Brady is hoping that the films will be completed sometime in November. Having just returned from Kigali with their raw footage, the teams have a lot of editing to do. When they are ready, both documentaries will also have a three-minute featured spot on The National.

"We put them in Rwanda with a skeleton crew to study their topics in an unknown situation," Murphy said. "Sometimes they were working from 4 a.m. through midnight without a break, so it was really tiring for them, but this sort of project helps expand the understanding of who you are and your understanding of the world, and the work we can do."

Brady remembers one experience in particular at a local church. "I went to a service which was mostly singing, and the sound was ridiculously intense. It’s how some of them heal; they sing," she explained. "Most of these people have lost family members and here they were at the church to heal, to be with people, with other people who understood how they felt."
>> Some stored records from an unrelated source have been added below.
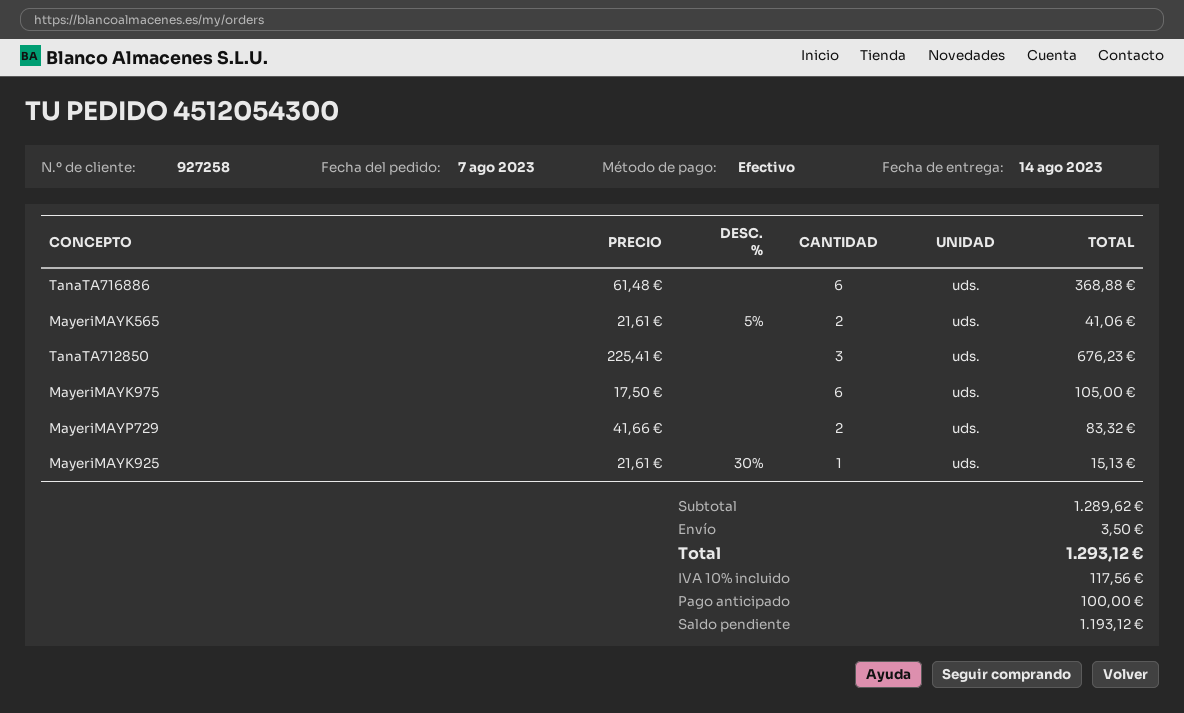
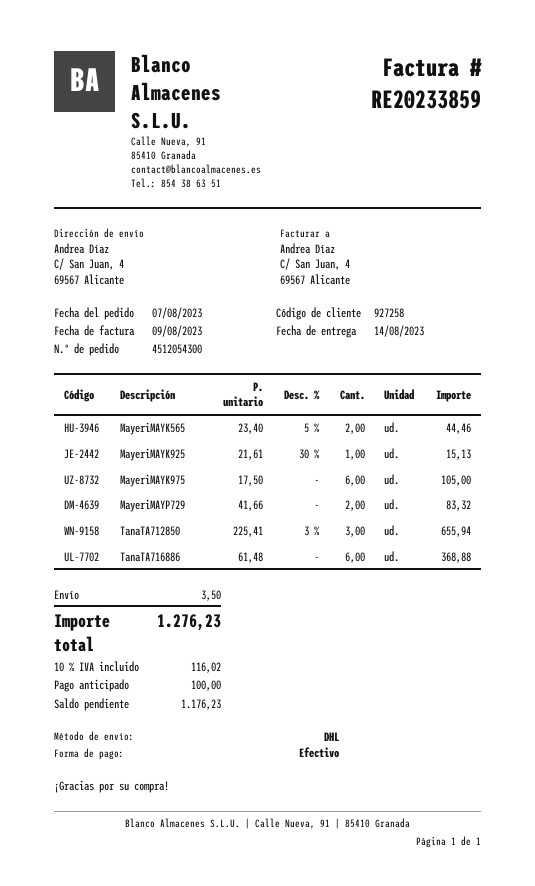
MayeriMAYK565: 2 x 21.61 - 5% = 41.06 -> 2 x 23.40 - 5% = 44.46
TanaTA712850: 3 x 225.41 = 676.23 -> 3 x 225.41 - 3% = 655.94
tax: 10% = 117.56 -> 10% = 116.02
total: 1293.12 -> 1276.23
balance: 1193.12 -> 1176.23

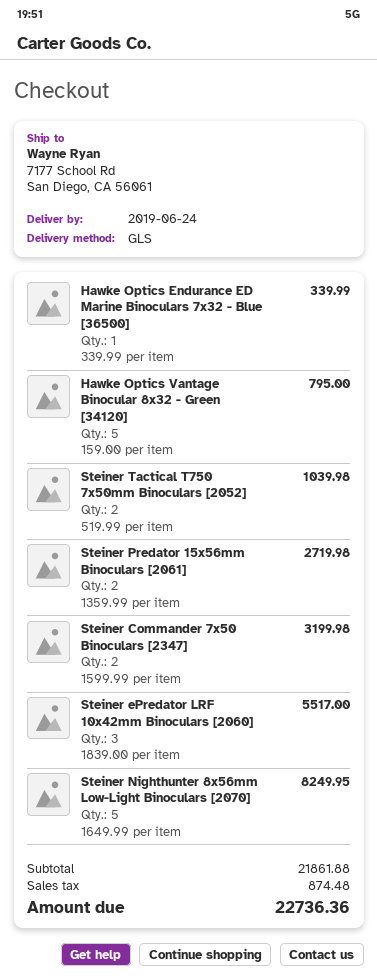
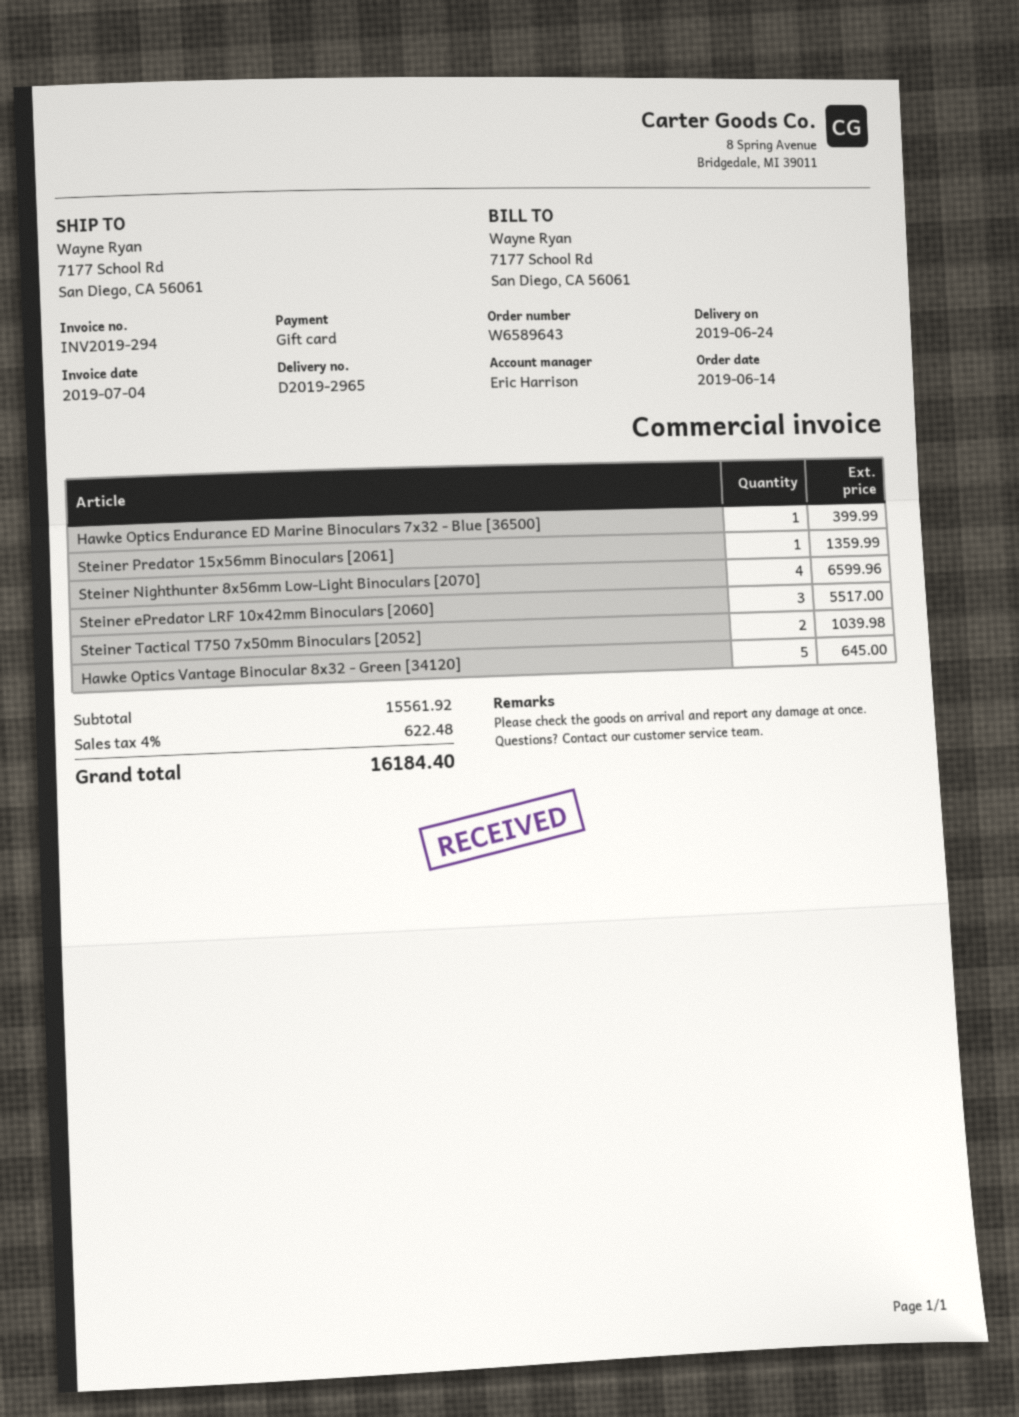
Hawke Optics Endurance ED Marine Binoculars 7x32 - Blue [36500]: 1 for 339.99 -> 1 for 399.99
Hawke Optics Vantage Binocular 8x32 - Green [34120]: 5 for 795.00 -> 5 for 645.00
Steiner Predator 15x56mm Binoculars [2061]: 2 for 2719.98 -> 1 for 1359.99
Steiner Commander 7x50 Binoculars [2347]: 2 for 3199.98 -> none
Steiner Nighthunter 8x56mm Low-Light Binoculars [2070]: 5 for 8249.95 -> 4 for 6599.96
subtotal: 21861.88 -> 15561.92
tax: 874.48 -> 622.48
total: 22736.36 -> 16184.40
She believes that part of the documentaries’ draw will be that they’re based on real people, but that very fact also made it more difficult to film. "Sometimes it felt like an invasion," she said, "so I didn’t pry much. Most people were willing to share, but sometimes people would wave you away, which I understood, because I’m not sure how we’d feel if people were shoving cameras in our face and trying to film our everyday lives."

Murphy echoed the sentiment. "This wasn’t a movie, these were real lives," he said.

"They captured some really compelling stories. It’s going to get a really strong emotional reaction from the audiences."

"I think the films will be cool because it’s done from a student’s perspective," Brady continued. "The happiness everyone there has, they’ve held onto it through everything. Even though so many are in such trouble, they’re the happiest people in the world, much more than us, and we have everything we need."